Saturday, December 20, 2008

BHO and WJC

Allow me to shout "Huzzah!" for this piece by riverdaughter. She slams Glenn Greenwald and other Obots who rationalize away their messiah's penchant for "triangulation" -- that is, for co-opting Republican positions.

Lefties now accuse Bill Clinton of being a master triangulator. You betcha. He had to be. He was president during a very conservative period. Newt and Rush and all of their confreres had convinced most of the nation that Clinton was actually a bolshie, and their fulminations led many fanatical rightists to train for an armed takeover. That's what the militia movement was all about.

Things are different now that the neocon experiment has run its course -- a course which led over a cliff and into a pool of septic waste. Obi has a rare chance to change the game. But he won't.

Look at his economics team: Larry Summers (a libertarian who thinks unions cause unemployment), Timothy Geithner (New York Federal Reserve President), Austan Goolsbee (Chicago schooler), Paul Volcker (author of the Reagan recession). Yeesh. These are the guys entrusted with righting our current woes.

Unlike Clinton, Obama could have chosen anyone. Instead, he went for a "dream team" that would have made Milton Friedman smile.The times demand a Roosevelt; instead, we have a Reagan -- yet another Reagan.

5 comments:

Anonymous said...

WJC spent his whole time in office playing defense against an ascendant and agressive GOP that had an advantage in money, media and organization.

He did a great job - if his administration was a football team it would rank with the Steel Curtain, the 1986 Bears or the 2000 Ravens.

But now the Democrats should be on offense and their strategy is "kneel-down three times then punt."

I guess they don't want to be "offensive"

Anonymous said...

Reagan, or at least his team, took a pragmatic approach, especially on economics.

Not unlike the case of FDR's economic transformation from trying to out-Hoover Hoover in balancing the budget, to an ad hoc improvised bit of Keynesianism.

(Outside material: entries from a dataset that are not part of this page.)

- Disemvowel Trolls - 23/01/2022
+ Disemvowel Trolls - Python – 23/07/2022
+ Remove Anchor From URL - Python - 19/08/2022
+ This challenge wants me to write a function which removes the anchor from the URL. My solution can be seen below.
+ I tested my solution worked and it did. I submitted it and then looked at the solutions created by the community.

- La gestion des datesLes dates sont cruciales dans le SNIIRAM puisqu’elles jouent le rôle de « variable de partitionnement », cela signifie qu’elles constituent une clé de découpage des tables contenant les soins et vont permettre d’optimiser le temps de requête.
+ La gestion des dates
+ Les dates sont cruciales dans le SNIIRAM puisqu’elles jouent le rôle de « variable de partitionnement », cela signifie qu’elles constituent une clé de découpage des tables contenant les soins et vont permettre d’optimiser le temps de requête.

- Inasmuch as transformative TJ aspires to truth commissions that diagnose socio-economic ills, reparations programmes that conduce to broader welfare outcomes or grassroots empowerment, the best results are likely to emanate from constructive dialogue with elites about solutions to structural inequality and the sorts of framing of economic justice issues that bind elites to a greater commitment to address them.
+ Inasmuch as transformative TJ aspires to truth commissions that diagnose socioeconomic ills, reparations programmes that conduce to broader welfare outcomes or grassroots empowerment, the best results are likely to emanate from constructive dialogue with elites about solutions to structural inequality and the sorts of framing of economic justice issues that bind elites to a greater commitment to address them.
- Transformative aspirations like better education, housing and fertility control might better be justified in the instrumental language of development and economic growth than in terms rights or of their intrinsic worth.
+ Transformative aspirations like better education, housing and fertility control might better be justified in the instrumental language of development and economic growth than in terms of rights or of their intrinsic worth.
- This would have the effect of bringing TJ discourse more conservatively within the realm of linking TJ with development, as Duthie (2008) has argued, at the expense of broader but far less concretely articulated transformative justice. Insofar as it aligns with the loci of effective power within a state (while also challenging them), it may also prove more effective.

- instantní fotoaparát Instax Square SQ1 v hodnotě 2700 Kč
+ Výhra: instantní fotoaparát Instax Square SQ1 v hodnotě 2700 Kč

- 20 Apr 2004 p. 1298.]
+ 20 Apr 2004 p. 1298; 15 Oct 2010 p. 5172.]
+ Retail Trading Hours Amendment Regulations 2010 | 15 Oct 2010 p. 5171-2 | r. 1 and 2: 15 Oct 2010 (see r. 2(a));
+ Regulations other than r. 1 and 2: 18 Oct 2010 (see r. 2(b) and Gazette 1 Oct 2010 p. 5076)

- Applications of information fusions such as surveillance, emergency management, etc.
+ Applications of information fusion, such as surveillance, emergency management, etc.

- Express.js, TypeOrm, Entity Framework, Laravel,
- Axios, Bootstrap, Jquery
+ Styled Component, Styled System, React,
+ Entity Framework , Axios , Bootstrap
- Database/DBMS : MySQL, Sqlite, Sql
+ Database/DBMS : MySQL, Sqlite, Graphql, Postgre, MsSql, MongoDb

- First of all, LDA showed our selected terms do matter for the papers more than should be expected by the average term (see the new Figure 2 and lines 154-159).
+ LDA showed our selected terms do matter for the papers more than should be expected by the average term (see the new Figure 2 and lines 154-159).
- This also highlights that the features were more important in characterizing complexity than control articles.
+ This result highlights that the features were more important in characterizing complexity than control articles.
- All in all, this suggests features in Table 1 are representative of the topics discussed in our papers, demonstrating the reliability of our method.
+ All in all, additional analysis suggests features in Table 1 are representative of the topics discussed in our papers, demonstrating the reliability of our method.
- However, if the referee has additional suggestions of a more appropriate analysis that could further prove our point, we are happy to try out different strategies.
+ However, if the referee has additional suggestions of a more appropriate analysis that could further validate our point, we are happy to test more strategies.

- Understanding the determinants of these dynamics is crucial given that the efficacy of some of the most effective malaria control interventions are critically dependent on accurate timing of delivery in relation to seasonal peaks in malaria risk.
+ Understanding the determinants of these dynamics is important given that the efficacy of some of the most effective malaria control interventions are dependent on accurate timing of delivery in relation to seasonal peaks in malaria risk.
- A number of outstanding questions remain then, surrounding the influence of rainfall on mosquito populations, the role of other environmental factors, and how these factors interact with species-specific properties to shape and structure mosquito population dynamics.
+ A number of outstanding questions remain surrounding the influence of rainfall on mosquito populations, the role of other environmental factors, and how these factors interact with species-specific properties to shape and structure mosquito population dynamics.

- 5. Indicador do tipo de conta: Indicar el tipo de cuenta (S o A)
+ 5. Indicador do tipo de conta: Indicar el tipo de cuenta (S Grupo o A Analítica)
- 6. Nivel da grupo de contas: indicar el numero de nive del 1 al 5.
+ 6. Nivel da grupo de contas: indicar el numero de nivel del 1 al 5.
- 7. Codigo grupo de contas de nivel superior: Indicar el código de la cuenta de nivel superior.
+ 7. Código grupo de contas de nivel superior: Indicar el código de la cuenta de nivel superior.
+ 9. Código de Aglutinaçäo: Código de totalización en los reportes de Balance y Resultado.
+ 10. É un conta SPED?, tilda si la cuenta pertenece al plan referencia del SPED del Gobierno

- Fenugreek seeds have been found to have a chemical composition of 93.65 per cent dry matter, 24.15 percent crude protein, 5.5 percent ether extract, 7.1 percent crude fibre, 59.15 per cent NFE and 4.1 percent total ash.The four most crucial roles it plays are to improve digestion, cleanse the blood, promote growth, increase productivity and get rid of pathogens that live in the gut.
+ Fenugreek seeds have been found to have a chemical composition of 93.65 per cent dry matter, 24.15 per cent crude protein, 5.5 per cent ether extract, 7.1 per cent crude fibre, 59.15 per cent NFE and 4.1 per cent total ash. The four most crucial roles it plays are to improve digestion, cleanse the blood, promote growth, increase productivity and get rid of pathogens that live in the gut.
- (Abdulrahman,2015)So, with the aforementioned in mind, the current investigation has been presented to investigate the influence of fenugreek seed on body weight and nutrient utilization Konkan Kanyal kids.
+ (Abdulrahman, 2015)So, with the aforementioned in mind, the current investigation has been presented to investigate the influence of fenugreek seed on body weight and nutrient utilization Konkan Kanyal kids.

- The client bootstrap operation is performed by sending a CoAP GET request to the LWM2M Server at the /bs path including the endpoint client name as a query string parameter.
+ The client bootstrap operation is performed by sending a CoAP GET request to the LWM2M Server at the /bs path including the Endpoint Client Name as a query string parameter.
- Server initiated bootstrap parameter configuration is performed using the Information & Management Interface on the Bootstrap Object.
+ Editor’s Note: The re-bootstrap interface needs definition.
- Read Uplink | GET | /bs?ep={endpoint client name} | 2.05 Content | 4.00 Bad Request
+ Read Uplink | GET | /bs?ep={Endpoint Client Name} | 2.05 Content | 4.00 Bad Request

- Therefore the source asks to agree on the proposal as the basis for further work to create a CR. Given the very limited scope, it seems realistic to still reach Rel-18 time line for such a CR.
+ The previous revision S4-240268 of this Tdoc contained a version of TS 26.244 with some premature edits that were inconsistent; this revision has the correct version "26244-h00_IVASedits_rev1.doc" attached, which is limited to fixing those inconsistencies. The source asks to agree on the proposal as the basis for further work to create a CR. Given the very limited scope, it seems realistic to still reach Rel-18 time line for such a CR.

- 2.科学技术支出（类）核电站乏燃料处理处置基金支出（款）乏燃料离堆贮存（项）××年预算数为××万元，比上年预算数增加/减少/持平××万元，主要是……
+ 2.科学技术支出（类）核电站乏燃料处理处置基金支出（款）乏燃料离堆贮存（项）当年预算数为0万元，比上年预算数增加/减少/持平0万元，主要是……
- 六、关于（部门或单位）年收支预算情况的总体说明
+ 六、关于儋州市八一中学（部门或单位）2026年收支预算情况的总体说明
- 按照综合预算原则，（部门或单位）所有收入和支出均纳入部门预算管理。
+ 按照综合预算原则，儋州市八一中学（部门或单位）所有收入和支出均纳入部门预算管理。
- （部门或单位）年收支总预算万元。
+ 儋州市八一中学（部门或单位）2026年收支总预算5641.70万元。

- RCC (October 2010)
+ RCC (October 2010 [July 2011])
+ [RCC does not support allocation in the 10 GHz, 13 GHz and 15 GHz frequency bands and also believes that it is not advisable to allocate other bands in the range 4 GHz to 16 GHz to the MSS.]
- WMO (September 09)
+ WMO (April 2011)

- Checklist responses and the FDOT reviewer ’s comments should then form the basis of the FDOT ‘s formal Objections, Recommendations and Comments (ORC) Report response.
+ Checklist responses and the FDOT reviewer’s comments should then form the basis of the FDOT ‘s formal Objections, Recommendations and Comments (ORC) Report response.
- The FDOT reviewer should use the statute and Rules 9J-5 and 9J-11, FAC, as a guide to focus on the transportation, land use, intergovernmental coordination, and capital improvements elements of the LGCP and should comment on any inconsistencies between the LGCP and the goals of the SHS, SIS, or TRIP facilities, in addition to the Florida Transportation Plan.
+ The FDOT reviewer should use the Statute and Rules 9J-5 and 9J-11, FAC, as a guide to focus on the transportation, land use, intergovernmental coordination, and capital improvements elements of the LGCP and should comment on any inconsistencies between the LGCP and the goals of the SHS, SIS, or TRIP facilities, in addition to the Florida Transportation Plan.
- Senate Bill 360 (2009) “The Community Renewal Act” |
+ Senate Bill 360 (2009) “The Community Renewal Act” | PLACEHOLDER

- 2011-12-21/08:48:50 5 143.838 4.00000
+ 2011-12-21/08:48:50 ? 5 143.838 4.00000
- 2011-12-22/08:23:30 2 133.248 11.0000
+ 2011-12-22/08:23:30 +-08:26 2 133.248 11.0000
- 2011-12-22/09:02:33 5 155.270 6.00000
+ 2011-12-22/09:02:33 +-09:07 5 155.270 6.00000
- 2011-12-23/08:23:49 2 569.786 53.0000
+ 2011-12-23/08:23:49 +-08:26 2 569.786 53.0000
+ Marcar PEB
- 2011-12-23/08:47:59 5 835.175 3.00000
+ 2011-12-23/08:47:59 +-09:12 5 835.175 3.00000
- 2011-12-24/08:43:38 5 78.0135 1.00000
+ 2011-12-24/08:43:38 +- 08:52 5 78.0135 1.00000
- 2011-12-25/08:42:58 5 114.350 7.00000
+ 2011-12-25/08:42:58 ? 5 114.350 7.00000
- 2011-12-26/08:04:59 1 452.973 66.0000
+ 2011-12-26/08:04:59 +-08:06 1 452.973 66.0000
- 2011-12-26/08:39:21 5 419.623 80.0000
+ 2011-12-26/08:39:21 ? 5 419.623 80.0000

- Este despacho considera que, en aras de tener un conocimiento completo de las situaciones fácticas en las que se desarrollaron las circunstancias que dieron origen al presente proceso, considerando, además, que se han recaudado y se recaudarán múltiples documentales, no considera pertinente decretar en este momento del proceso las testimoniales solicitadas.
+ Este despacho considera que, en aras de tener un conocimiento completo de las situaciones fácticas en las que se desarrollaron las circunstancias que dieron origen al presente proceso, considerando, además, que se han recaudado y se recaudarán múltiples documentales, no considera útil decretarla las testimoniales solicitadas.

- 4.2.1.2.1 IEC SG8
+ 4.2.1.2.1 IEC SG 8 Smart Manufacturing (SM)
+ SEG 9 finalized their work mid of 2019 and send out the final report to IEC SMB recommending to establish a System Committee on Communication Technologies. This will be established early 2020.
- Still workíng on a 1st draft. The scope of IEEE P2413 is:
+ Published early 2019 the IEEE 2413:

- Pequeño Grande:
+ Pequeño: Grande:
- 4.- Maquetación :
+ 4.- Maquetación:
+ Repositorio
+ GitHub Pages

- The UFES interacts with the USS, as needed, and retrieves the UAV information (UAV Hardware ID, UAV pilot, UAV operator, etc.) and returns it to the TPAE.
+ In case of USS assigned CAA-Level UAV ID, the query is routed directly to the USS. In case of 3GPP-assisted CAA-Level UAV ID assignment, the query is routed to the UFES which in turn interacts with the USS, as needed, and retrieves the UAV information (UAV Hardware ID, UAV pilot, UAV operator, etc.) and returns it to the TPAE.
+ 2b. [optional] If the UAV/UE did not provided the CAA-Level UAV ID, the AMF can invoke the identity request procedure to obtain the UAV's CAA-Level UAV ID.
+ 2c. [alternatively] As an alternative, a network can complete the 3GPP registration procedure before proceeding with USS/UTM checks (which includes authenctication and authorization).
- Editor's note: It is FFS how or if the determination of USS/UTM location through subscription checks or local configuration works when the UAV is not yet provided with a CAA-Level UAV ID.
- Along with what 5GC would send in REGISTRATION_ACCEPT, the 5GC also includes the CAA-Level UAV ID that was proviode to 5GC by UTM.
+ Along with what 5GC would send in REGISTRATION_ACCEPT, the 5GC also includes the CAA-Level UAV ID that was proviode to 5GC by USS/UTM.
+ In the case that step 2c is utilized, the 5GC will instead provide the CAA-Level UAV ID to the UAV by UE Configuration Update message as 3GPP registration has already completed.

After Reagan got his personal income tax rate graduated, phased-in reductions passed, and a very large corporate tax cut passed, the economy tanked, and the market tanked. When Stockman revealed economic projections of $100 billion dollar deficits 'as far as the eye can see,' Reagan's inside circle troika member James A. Baker III exclaimed, 'holy shit, you mean it really IS voodoo economics!?'

In short order, the very next year, the Reagan WH unusually allowed a tax bill to originate in the GOP-controlled Senate instead of the Democratic Party-controlled House, authored by Senate Finance Chair Bob Dole, called DEFRA, the Deficit Reduction Act. It substantially repealed ALL of the corporate tax breaks just put into law, in order to partially staunch the flow of red ink. Reagan signed that bill, which had been prompted by the wiser heads of his troika together with traditional fiscal conservatives in the GOP, Dole and others.

Similarly, Reagan signed into law very large tax HIKES each and every year following the first year's tax cutting spree. First up to break the ice was his Transportation Secretary Drew Lewis' move to hike the federal excise tax on gasoline, selling Reagan on it as a 'user fee,' not a real tax. Once Reagan got started down the 'raise taxes' road, he never went back to his old orthodoxy, except in his rhetoric.

Reagan also reversed many long-held policies and opinions in other areas, most notably in coming around to support arms control deals, which he'd previously condemned as harmful to US security, and worthless considering our godless lying counter-party.

Perhaps these were not Reagan's own conversions, so much as the pragmatism of those he had entrusted with policy making (Baker, Schultz at State, etc.). But he came to strongly support these changes, which were 180 degrees from his prior positions, even as much of an ideologue as he was.

If this is the model BHO will use, it might not work out so badly. After all, he doesn't even start out as much of an ideologue, having instead an apparent pragmatic streak.

Another example from history has the NY Times finding 'the stench of a failed presidency' in Clinton some weeks before he'd even taken office. That was premature at best, wholly wrong at the end of the day, and verifies the old Yogi Berra maxim about prognosticating.

XIslander

Edgeoforever said...

Excellent summary. And the explanation of Obama being financed and PR-ed by the GOP over Hillary.

Anonymous said...

XIslander:

Any pragmatic streak that Obama has seems to me to be far outstripped - or "outstriped" as it were - by his obvious I'll-go-along-with-whomever-gives-me-the-most-money streak, hence his economic team being made up of people whose philosophies and actions have in the past caused the economy to tank for everyone but the wealthy.

Sergei Rostov

Anonymous said...

Sergei:

Sure, but BHO's economic team IS THE FORMER CLINTON TEAM.

Clinton is in rather good odor around here with Joe, so how does BHO's hiring on HIS team show what a loser BHO is?